On Thursday the state provided added information to EPA on volumes and sources of water used by oil/gas operators, based on reporting from about 60% of them. Industry data showed that approximately 65,000 acre-feet of water -- mainly unsuitable for other uses -- was produced and typically reinjected to produce more oil. By comparison, state officials said, California's annual use of water for all purposes totals 80 million acre-feet.
California's Division of Oil, Gas and Geothermal Resources (DOGGR) and Water Resources Control Board told EPA Region IX officials in San Francisco that they completed a review of more than 5,000 wells used in EOR that inject into nonexempt aquifers. As a result, the water board targeted 24 wells to obtain additional water quality information, a DOGGR spokesperson told NGI's Shale Daily on Tuesday.

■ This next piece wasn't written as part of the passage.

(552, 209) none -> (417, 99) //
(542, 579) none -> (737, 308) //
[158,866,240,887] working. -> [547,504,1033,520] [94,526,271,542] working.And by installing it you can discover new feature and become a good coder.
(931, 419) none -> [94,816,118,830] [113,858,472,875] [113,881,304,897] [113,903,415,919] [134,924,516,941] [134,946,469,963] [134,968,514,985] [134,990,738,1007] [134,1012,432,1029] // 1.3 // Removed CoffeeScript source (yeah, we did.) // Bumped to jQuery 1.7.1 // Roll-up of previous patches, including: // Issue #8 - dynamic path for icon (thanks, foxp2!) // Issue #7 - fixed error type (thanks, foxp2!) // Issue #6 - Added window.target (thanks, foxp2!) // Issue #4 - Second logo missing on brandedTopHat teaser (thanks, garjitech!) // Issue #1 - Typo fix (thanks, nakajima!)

"If we find cause for concern as the review goes on, we will seek more data and, if necessary, shut in additional injection wells," the spokesperson said. "Compliance with the U.S. Safe Drinking Water Act and protecting potential sources of beneficial water are the overriding objectives."
Twenty-three wells earlier this year were shut in, either voluntarily or through state orders (see Shale Daily, March 5).

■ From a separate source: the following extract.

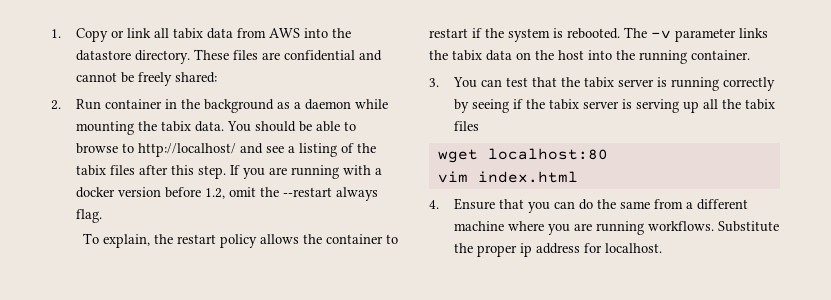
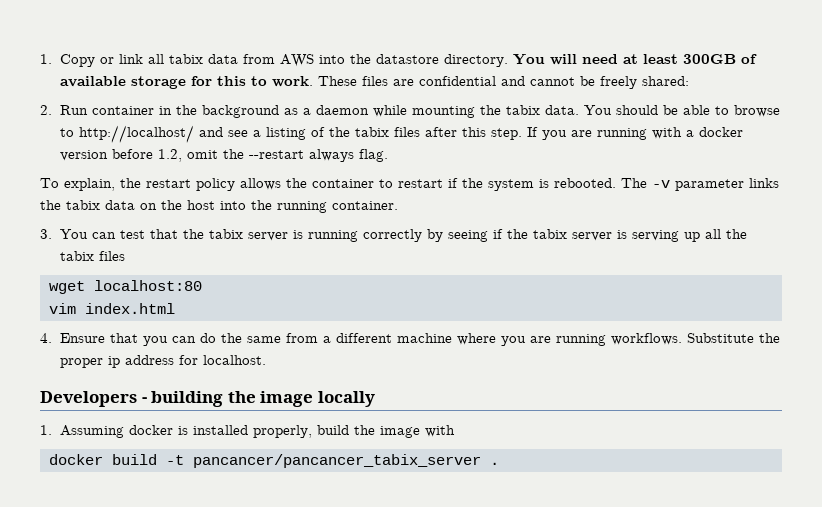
(191, 57) none -> [512,54,757,65] [59,76,313,89] You will need at least 300GB of available storage for this to work.
(663, 248) none -> [40,391,375,407] [40,425,455,438] [49,454,499,468] // Developers - building the image locally // 1. Assuming docker is installed properly, build the image with // docker build -t pancancer/pancancer_tabix_server .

"The state has conducted a comprehensive review of available data for water supply wells in the vicinity of these 24 nonthermal wells, and it is considering issuing orders to well operators under state water code," said DOGGR Oil/Gas Supervisor Steve Bohlen and water board Chief Duty Director Jonathan Bishop in the letter to EPA.
They explained to EPA the state's criteria to determine if any of the wells pose a potential risk to groundwater with a current beneficial use:
The injection zone water quality is less than 10,000 milligrams/liter of total dissolved solids (TDS); and the well's injection depth is less than 1,500 feet below ground surface; or
The well is within 500 vertical feet and one mile horizontally of the screened portion of an identified water supply well.
The data from each of the operators that the state is collecting data from are to assist regulators in determining if there is a potential risk to groundwater.
"DOGGR and the water board are taking a risk-based approach to the review of injection wells and believe we are making good progress toward ensuring that drinking water supplies are not impacted," the spokesperson said.. "If we find cause for concern as the review goes on, we will seek more data and, if necessary, shut-in additional injection wells.
Most of the injection wells under consideration in the state review (5,475 of 5,625 wells) are involved in thermal-EOR (steam flood and cyclic steam wells), state officials told EPA. Both steam flood and cyclic steam operations employ much smaller volumes of water than water flooding and waste disposal.
"Therefore, the zone of endangering influence is very small for thermal operations," Bohlen and Bishop said in their letter. They said the state has concluded that no further analysis of the thermal wells is needed at this time.